#### [WHAT TO PRODUCE]
Leave the pictures out and give every entry again exactly.
:: MATERIAL TO PROCESS
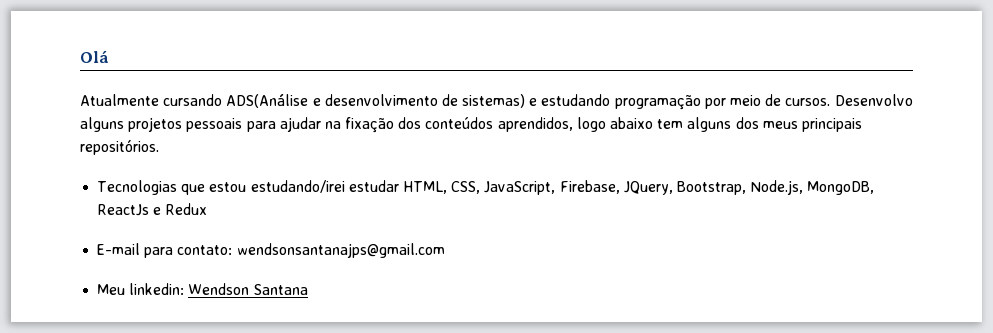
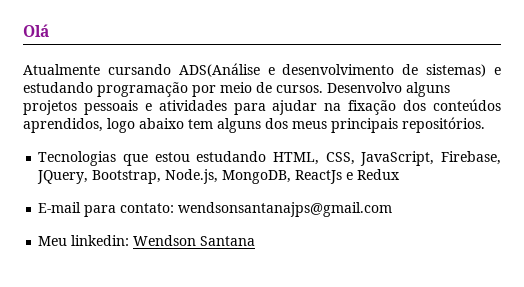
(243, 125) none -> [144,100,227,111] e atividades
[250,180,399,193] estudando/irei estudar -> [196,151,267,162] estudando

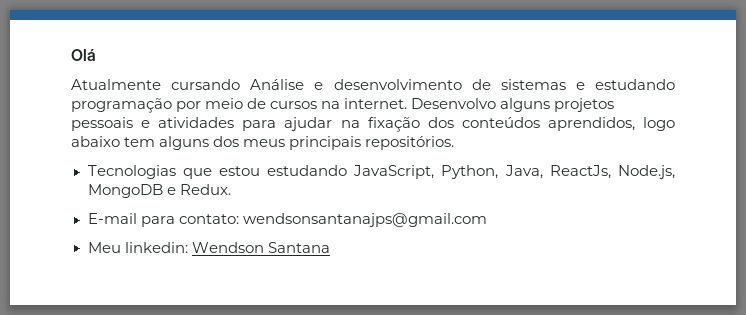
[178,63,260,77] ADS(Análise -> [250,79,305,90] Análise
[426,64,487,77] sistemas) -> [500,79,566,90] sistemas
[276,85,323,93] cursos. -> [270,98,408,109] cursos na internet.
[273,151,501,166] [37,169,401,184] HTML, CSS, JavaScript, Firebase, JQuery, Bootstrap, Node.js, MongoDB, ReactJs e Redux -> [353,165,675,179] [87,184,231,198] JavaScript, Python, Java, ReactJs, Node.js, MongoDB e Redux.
::::
#### [OUTPUT OF THE TASK]
(243, 125) none -> [144,100,227,111] e atividades
[250,180,399,193] estudando/irei estudar -> [196,151,267,162] estudando

[178,63,260,77] ADS(Análise -> [250,79,305,90] Análise
[426,64,487,77] sistemas) -> [500,79,566,90] sistemas
[276,85,323,93] cursos. -> [270,98,408,109] cursos na internet.
[273,151,501,166] [37,169,401,184] HTML, CSS, JavaScript, Firebase, JQuery, Bootstrap, Node.js, MongoDB, ReactJs e Redux -> [353,165,675,179] [87,184,231,198] JavaScript, Python, Java, ReactJs, Node.js, MongoDB e Redux.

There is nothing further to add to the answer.